BATCH_SIZE_TRAIN = 100
BATCH_SIZE_TEST = 1000

transform = torchvision.transforms.ToTensor()
# transform = torchvision.transforms.Compose([torchvision.transforms.ToTensor(),
#                                             torchvision.transforms.Normalize([0.1307,], [0.3081,])])

# Dataset
train_set = torchvision.datasets.MNIST(DOWNLOAD_PATH, train=True, download=True,
                                       transform=transform)
test_set  = torchvision.datasets.MNIST(DOWNLOAD_PATH, train=False, download=True,
                                       transform=transform)
# Dataloader
train_loader = torch.utils.data.DataLoader(train_set, batch_size=BATCH_SIZE_TRAIN, shuffle=True)
test_loader  = torch.utils.data.DataLoader(test_set,  batch_size=BATCH_SIZE_TEST,  shuffle=True)

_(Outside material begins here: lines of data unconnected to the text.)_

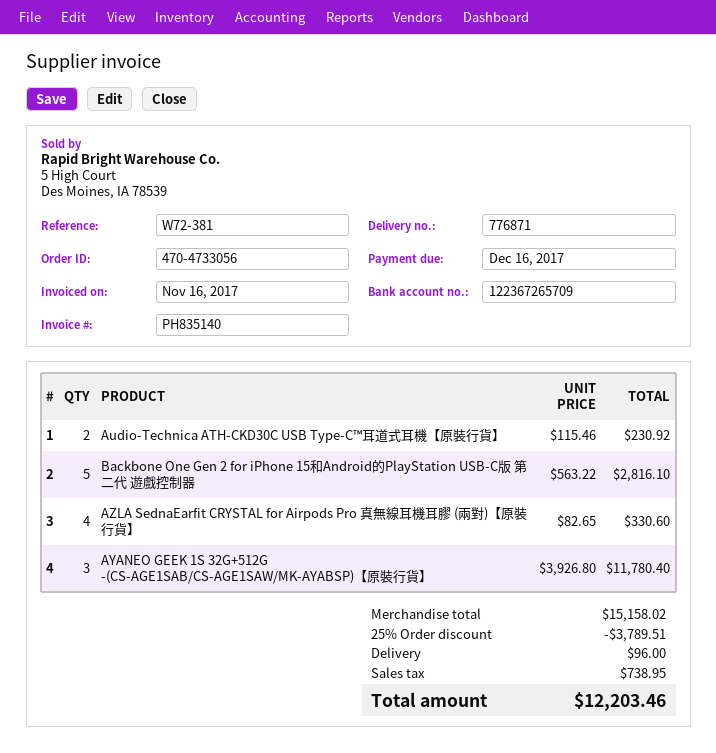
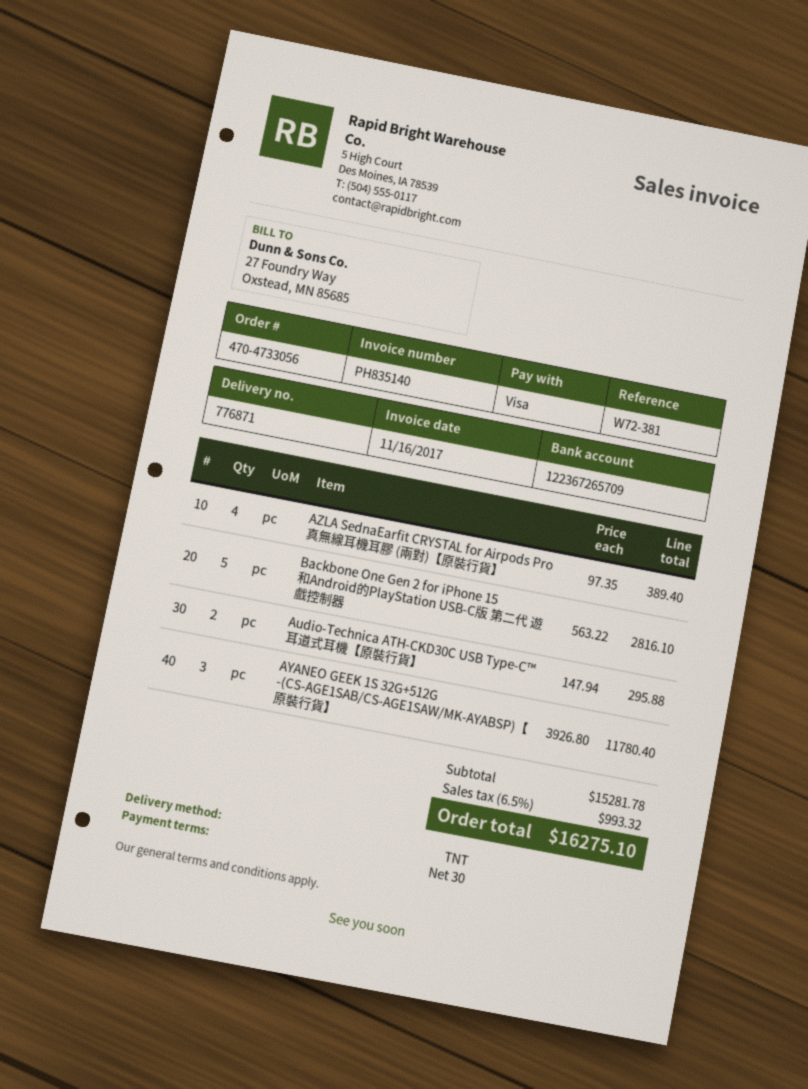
Audio-Technica ATH-CKD30C USB Type-C™耳道式耳機【原裝行貨】: 2 x 115.46 = 230.92 -> 2 x 147.94 = 295.88
AZLA SednaEarfit CRYSTAL for Airpods Pro 真無線耳機耳膠 (兩對)【原裝行貨】: 4 x 82.65 = 330.60 -> 4 x 97.35 = 389.40
subtotal: 15158.02 -> 15281.78
discount: 25% = 3789.51 -> none
shipping: 96.00 -> none
tax: 738.95 -> 993.32
total: 12203.46 -> 16275.10

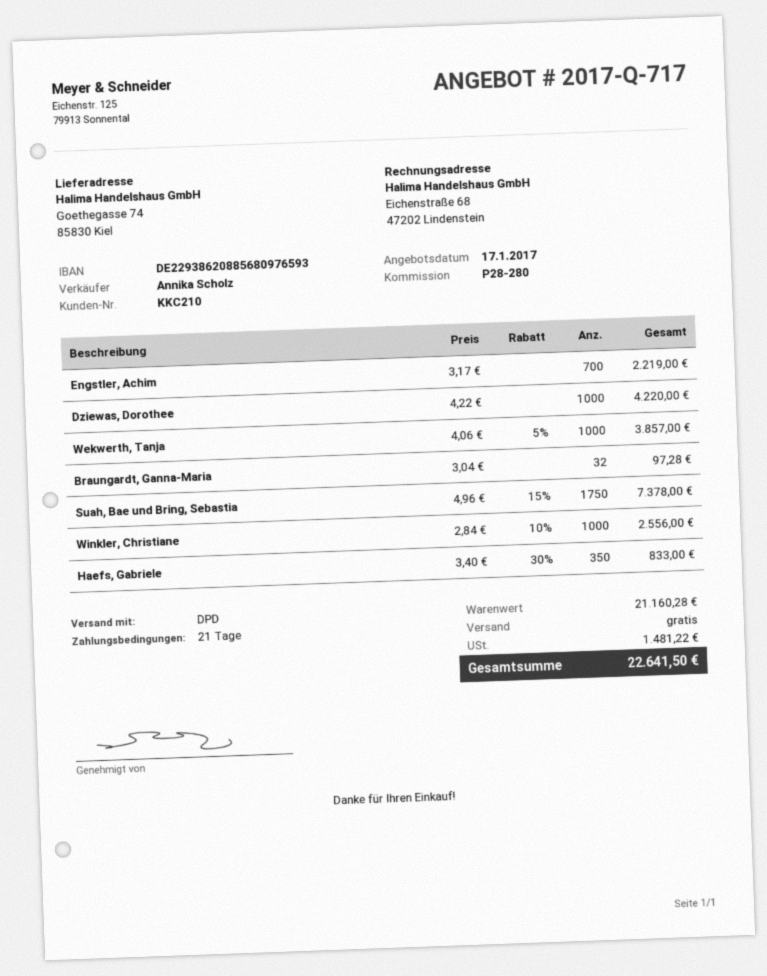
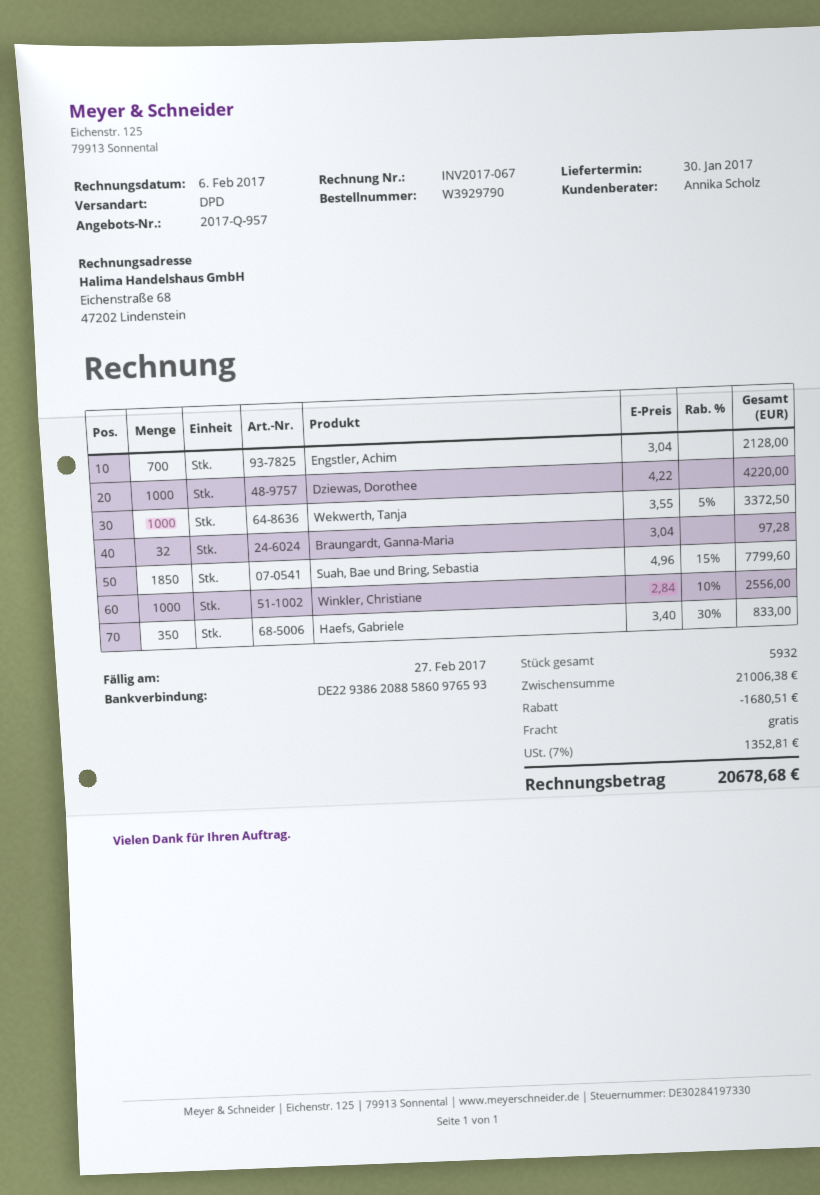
quote number: 2017-Q-717 -> 2017-Q-957
bank account: DE22938620885680976593 -> DE22938620885860976593
Engstler, Achim: 700 x 3.17 = 2219.00 -> 700 x 3.04 = 2128.00
Wekwerth, Tanja: 1000 x 4.06 - 5% = 3857.00 -> 1000 x 3.55 - 5% = 3372.50
Suah, Bae und Bring, Sebastia: 1750 x 4.96 - 15% = 7378.00 -> 1850 x 4.96 - 15% = 7799.60
subtotal: 21160.28 -> 21006.38
discount: none -> 1680.51
tax: 1481.22 -> 1352.81
total: 22641.50 -> 20678.68

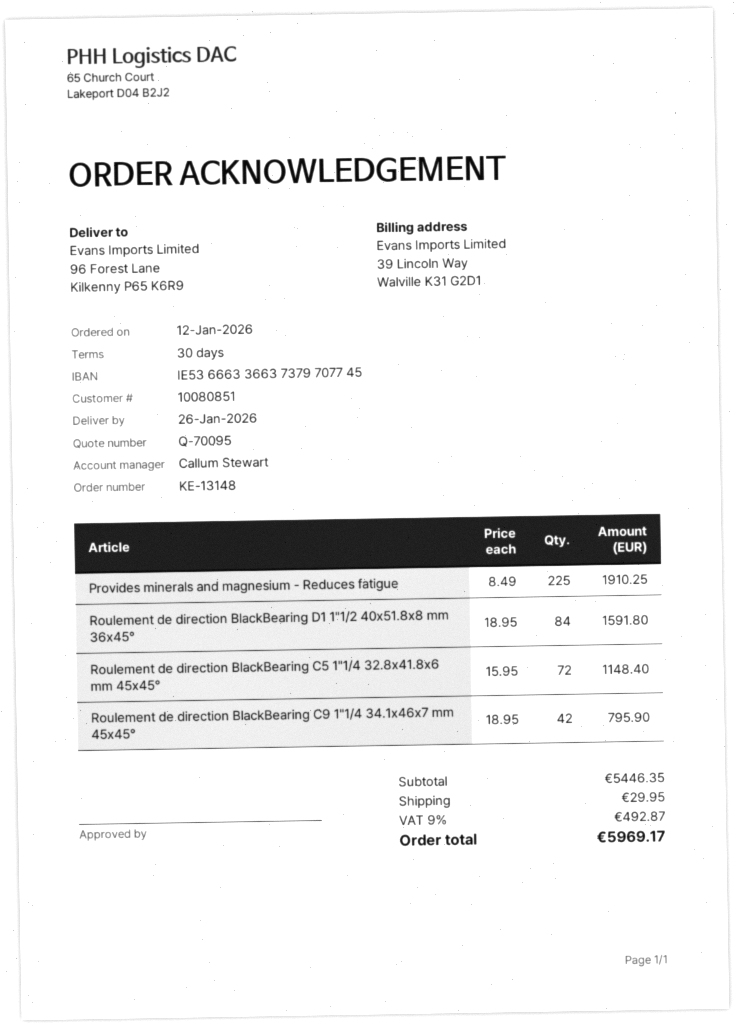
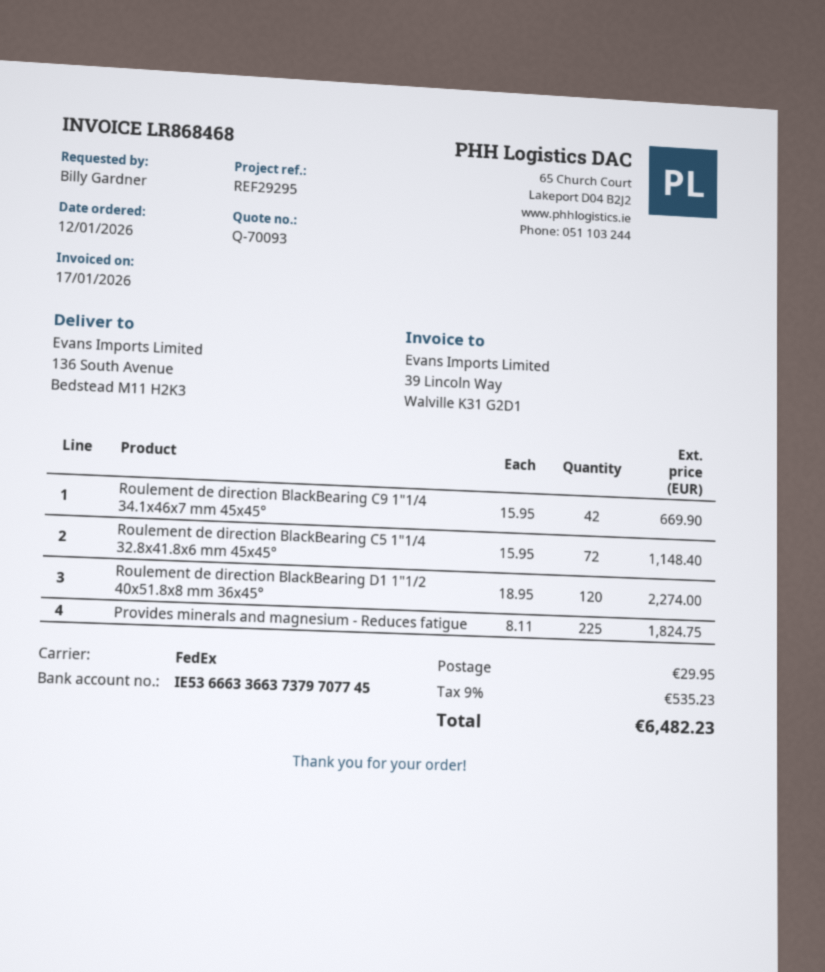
quote number: Q-70095 -> Q-70093
ship to: 96 Forest Lane, Kilkenny P65 K6R9 -> 136 South Avenue, Bedstead M11 H2K3
Provides minerals and magnesium - Reduces fatigue: 225 x 8.49 = 1910.25 -> 225 x 8.11 = 1824.75
Roulement de direction BlackBearing D1 1"1/2 40x51.8x8 mm 36x45°: 84 x 18.95 = 1591.80 -> 120 x 18.95 = 2274.00
Roulement de direction BlackBearing C9 1"1/4 34.1x46x7 mm 45x45°: 42 x 18.95 = 795.90 -> 42 x 15.95 = 669.90
tax: 9% = 492.87 -> 9% = 535.23
total: 5969.17 -> 6482.23

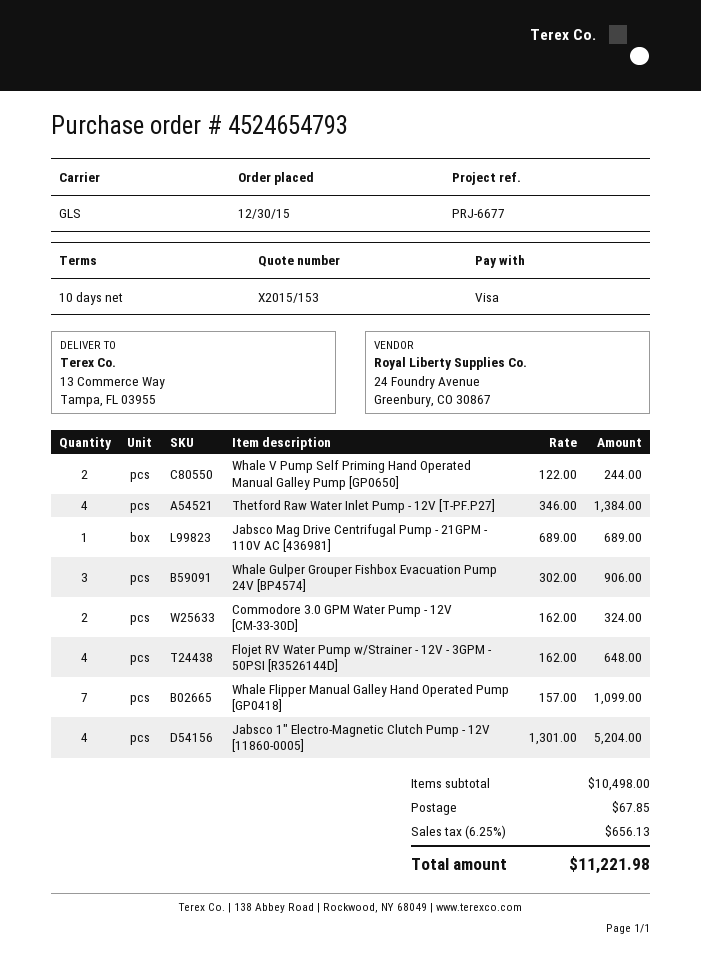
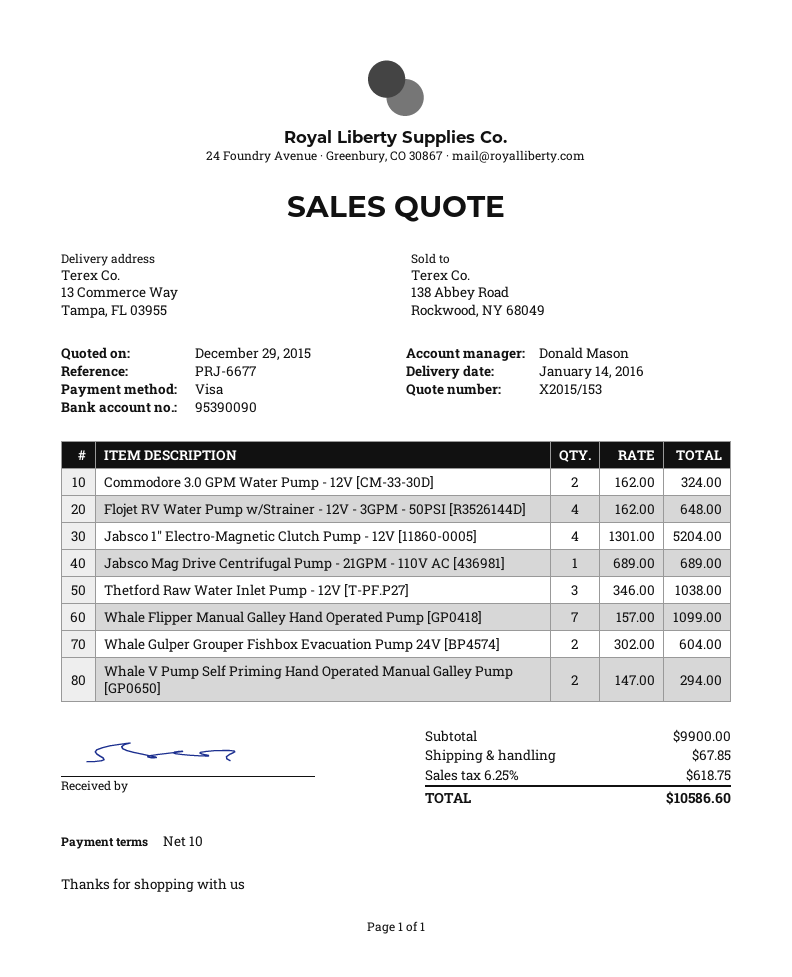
Whale V Pump Self Priming Hand Operated Manual Galley Pump [GP0650]: 2 x 122.00 = 244.00 -> 2 x 147.00 = 294.00
Thetford Raw Water Inlet Pump - 12V [T-PF.P27]: 4 x 346.00 = 1384.00 -> 3 x 346.00 = 1038.00
Whale Gulper Grouper Fishbox Evacuation Pump 24V [BP4574]: 3 x 302.00 = 906.00 -> 2 x 302.00 = 604.00
subtotal: 10498.00 -> 9900.00
tax: 6.25% = 656.13 -> 6.25% = 618.75
total: 11221.98 -> 10586.60

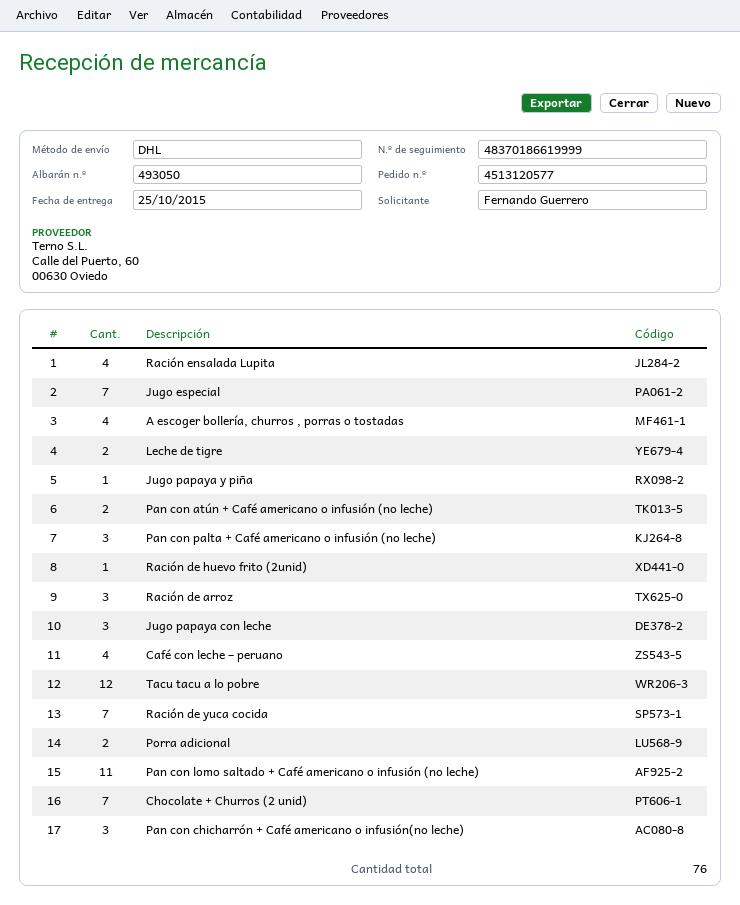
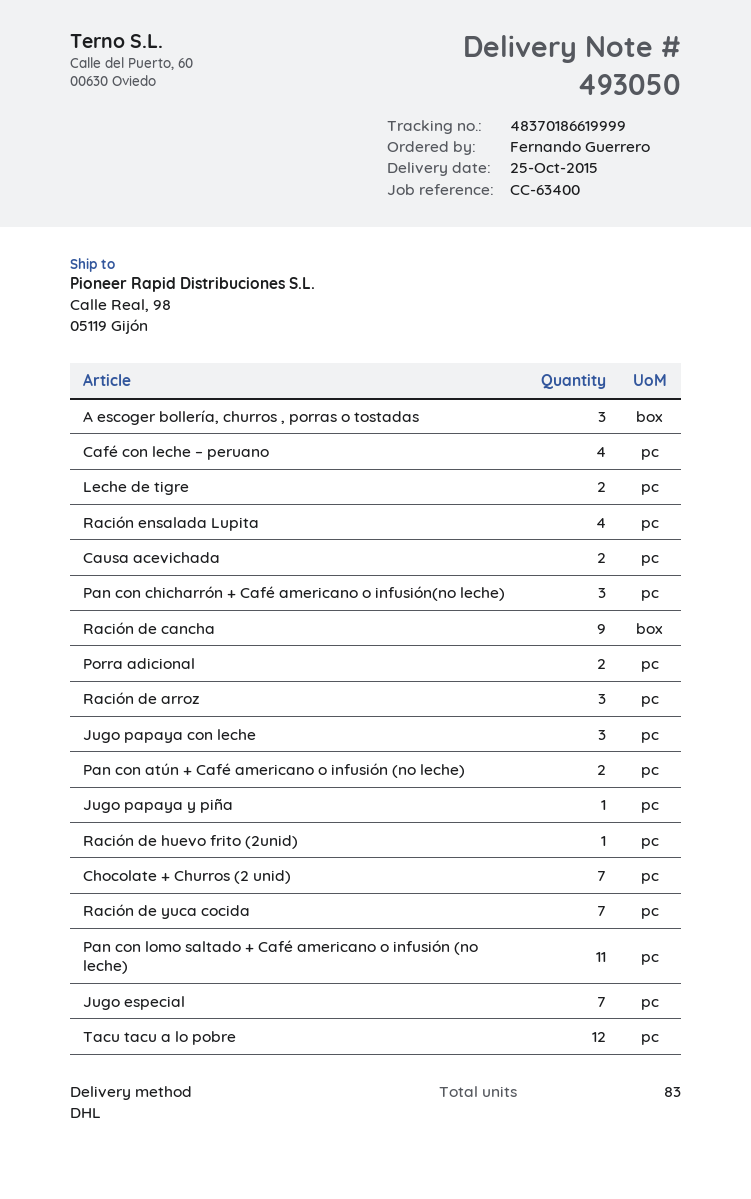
A escoger bollería, churros , porras o tostadas: 4 -> 3
Pan con palta + Café americano o infusión (no leche): 3 -> none
Causa acevichada: none -> 2
Ración de cancha: none -> 9
total quantity: 76 -> 83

## Training and Evaluation Functions

In [3]:
# Traning functino for one epoch
def train_epoch(model, optimizer, loss_fn, data_loader, loss_history):
    total_samples = len(data_loader.dataset)
    
    model.train() # Enter the training mode
    
    total_loss = 0
    
    for _i, (data, target) in enumerate(tqdm.tqdm(data_loader)):
        optimizer.zero_grad()
        output = model(data)
        loss = loss_fn(output, target)
        loss.backward()
        optimizer.step()
        
        # Accumulate
        total_loss += loss.item()
        
        if _i % 100 == 0:
#             print('[' +  '{:5}'.format(_i * len(data)) + '/' + '{:5}'.format(total_samples) +
#                   ' (' + '{:3.0f}'.format(100 * _i / len(data_loader)) + '%)]  Loss: ' +
#                   '{:6.4f}'.format(loss.item()))
            loss_history.append(loss.item())
    
    avg_loss = total_loss / total_samples
    print('\nAverage train loss: ' + '{:.4f}'.format(avg_loss))

In [4]:
# Evaluation function
def evaluate(model, loss_fn, data_loader, loss_history):
    model.eval() # Enter the evaluation mode
    
    total_samples = len(data_loader.dataset)
    correct_samples = 0
    total_loss = 0
    
    with torch.no_grad():
        for data, target in tqdm.tqdm(data_loader):
            output = model(data)
            # Analyze the result
            loss = loss_fn(output, target) # The loss
            _, pred = torch.max(output, dim=1) # The predicted class
            # Accumulate
            total_loss += loss.item()
            correct_samples += pred.eq(target).sum()
            
    avg_loss = total_loss / total_samples
    loss_history.append(avg_loss)
    print('\nAverage test loss: ' + '{:.4f}'.format(avg_loss) +
          '  Accuracy:' + '{:5}'.format(correct_samples) + '/' +
          '{:5}'.format(total_samples) + ' (' +
          '{:4.2f}'.format(100.0 * correct_samples / total_samples) + '%)\n')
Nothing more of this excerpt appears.